(YOUR TASK) Every line from the one holding "margin-left: none ->" to the end of the entries should be repeated exactly, with the pictures left out.

(Before-and-after page screenshots)

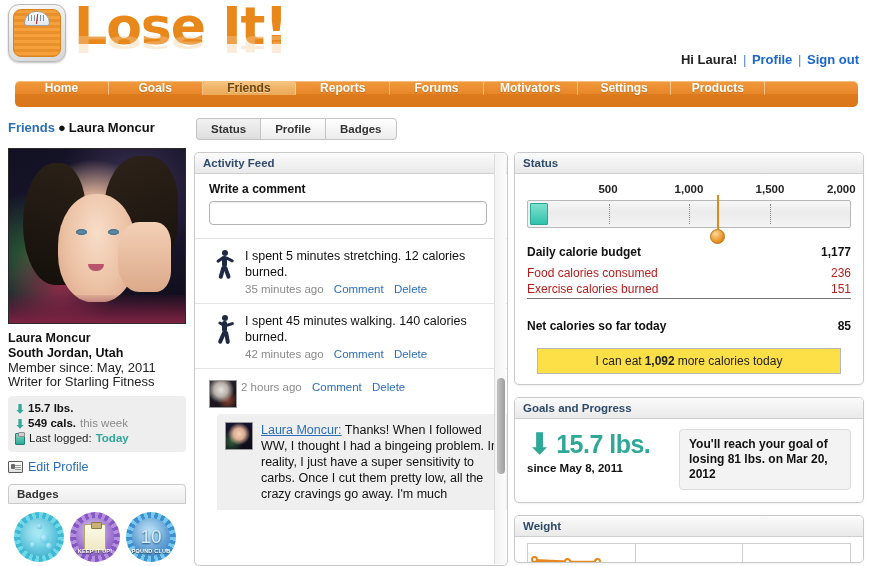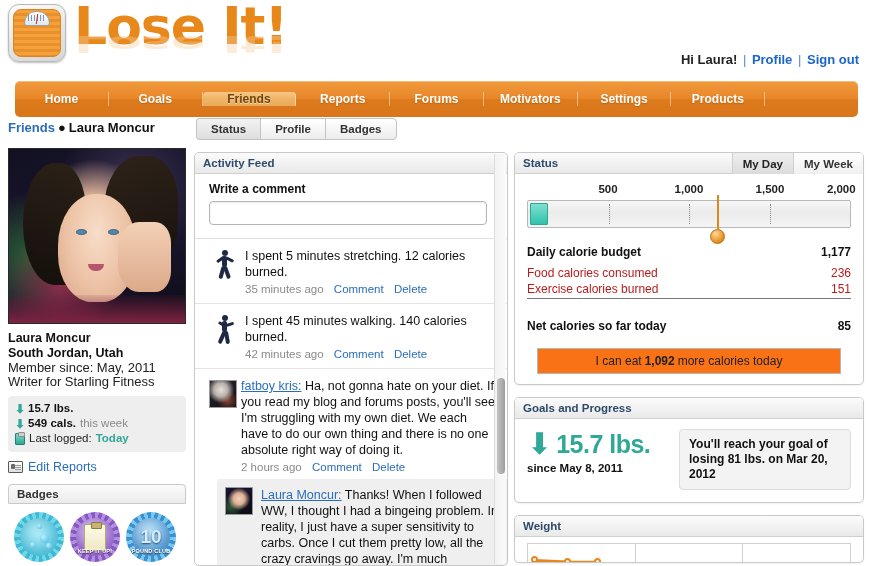"Home" .nav { align-items: center -> flex-start; height: 36px -> 26px }
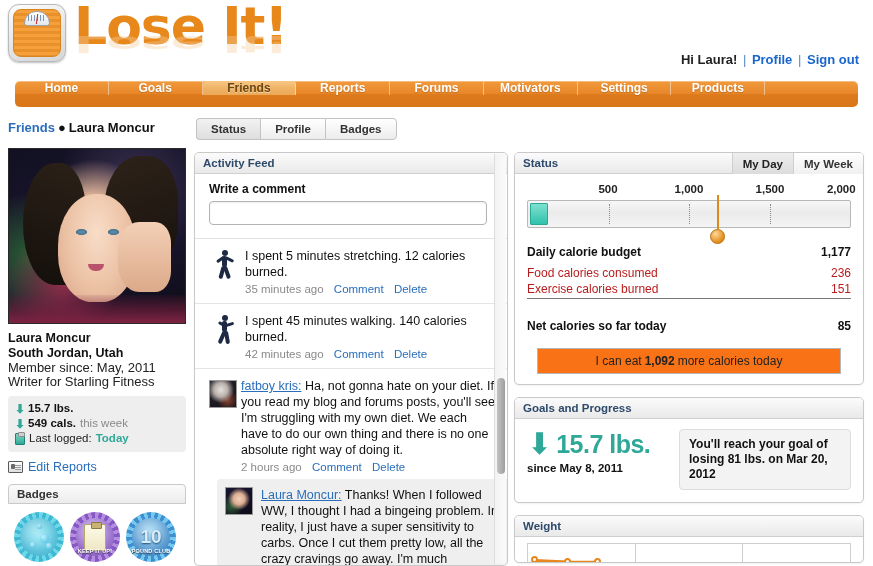"My Day" div.status-tabs { html: <div> <div>My Day</div> <div>My Week</div> </div> -> none }
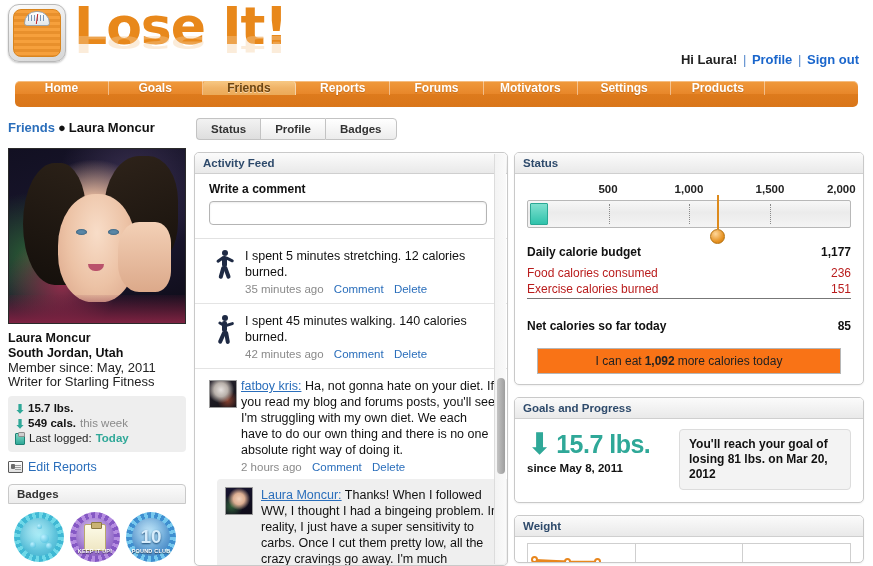"I can eat" .eat-box { background: #f97316 -> #fde047 }
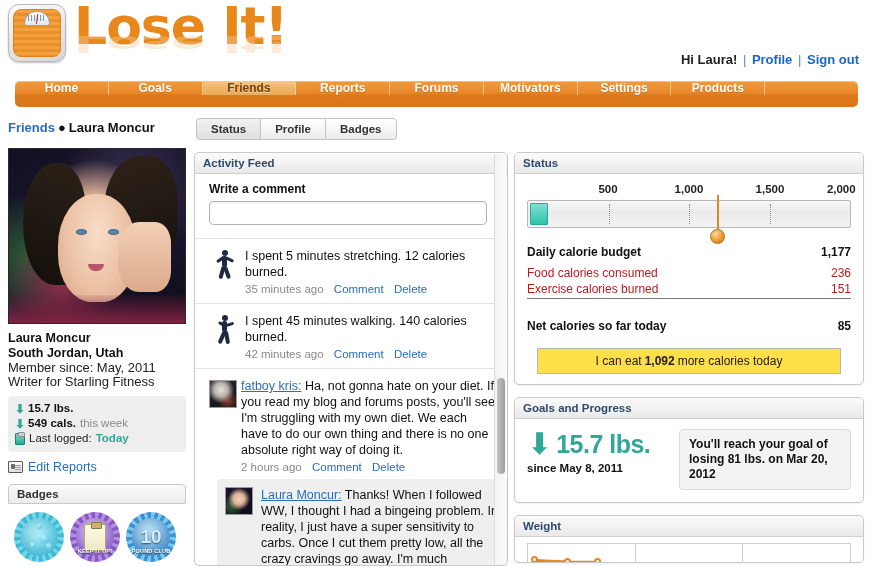"fatboy kris: Ha, not gonna" div.feed-msg { html: <div><a>fatboy kris:</a> <span>Ha, not gonna hate on your diet. If you read my blog and forums posts, you'll see I'm struggling with my own diet. We each have to do our own thing and there is no one absolute right way of doing it.</span></div> -> none }
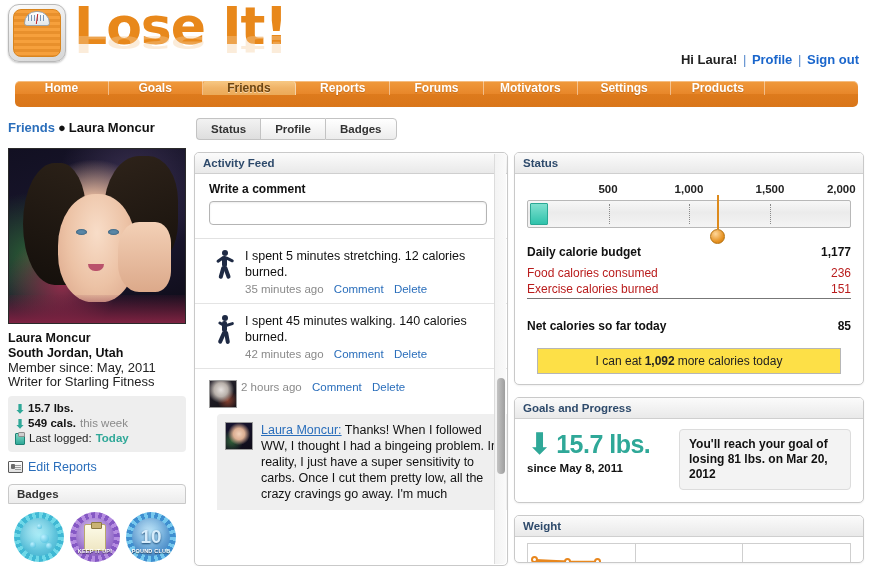"Edit Reports" a.edit-link { text: Reports -> Profile }
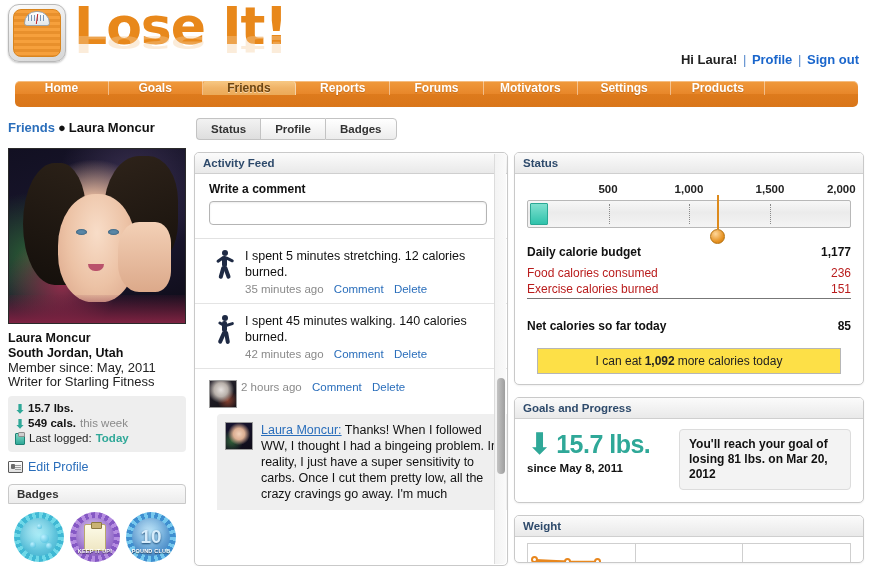"10" .badge-num { font-weight: bold -> normal }
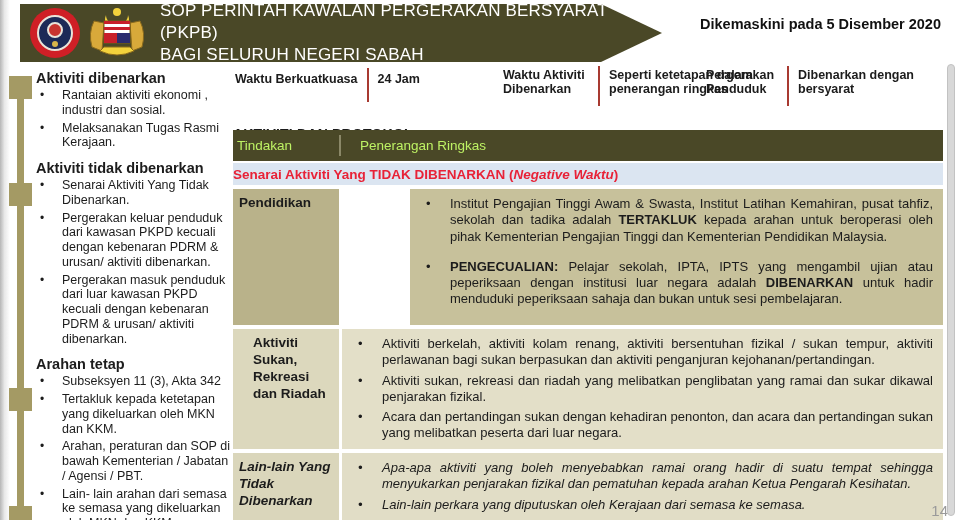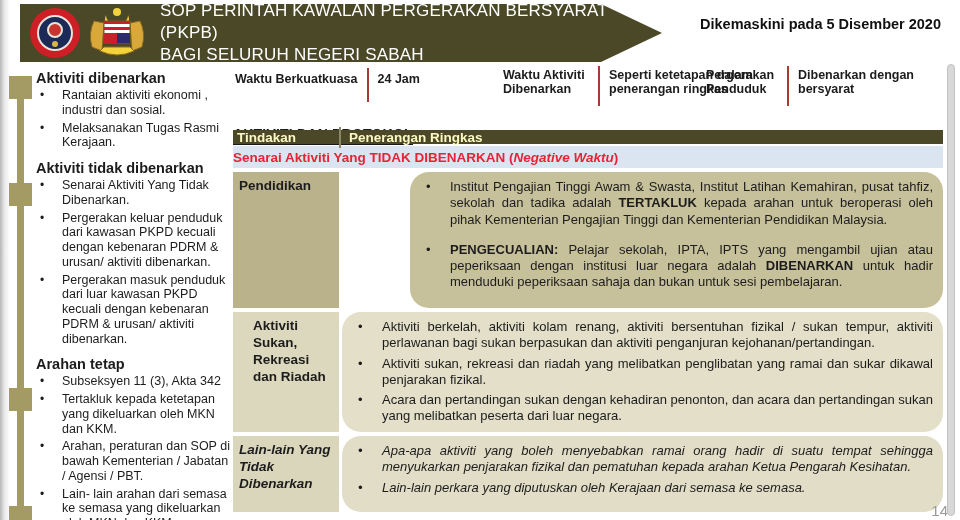"Tindakan" .thead { color: #fef9c3 -> #bef264; font-weight: bold -> normal; height: 14px -> 31px }
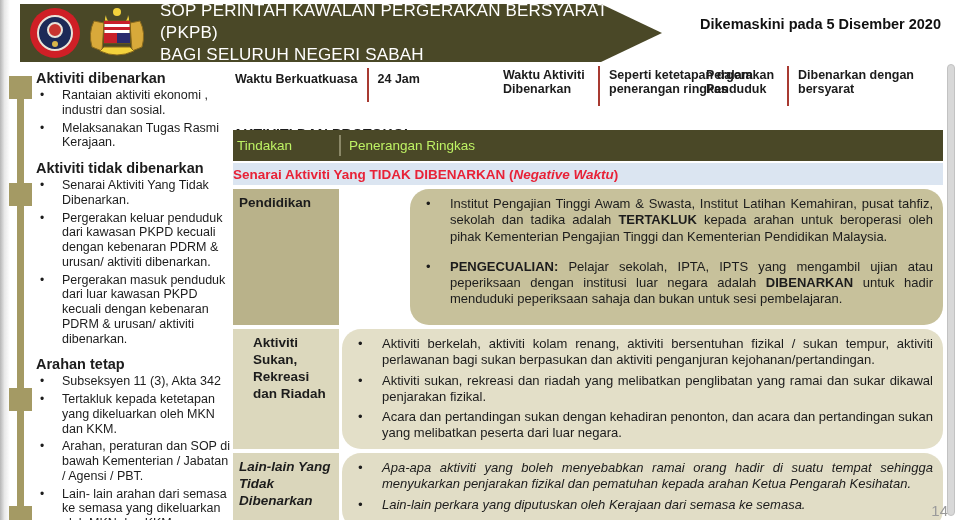"Penerangan Ringkas" .thead .c2 { margin-left: none -> 11px }
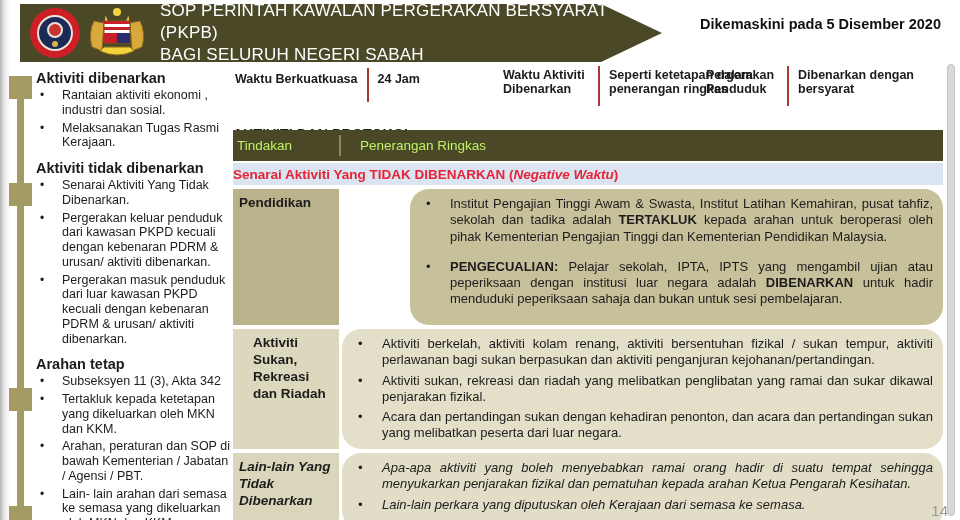"Institut Pengajian Tinggi Awam &" .tcontent { border-radius: 19px -> none }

(PROBLEM SOLUTION)
"Penerangan Ringkas" .thead .c2 { margin-left: none -> 11px }
"Institut Pengajian Tinggi Awam &" .tcontent { border-radius: 19px -> none }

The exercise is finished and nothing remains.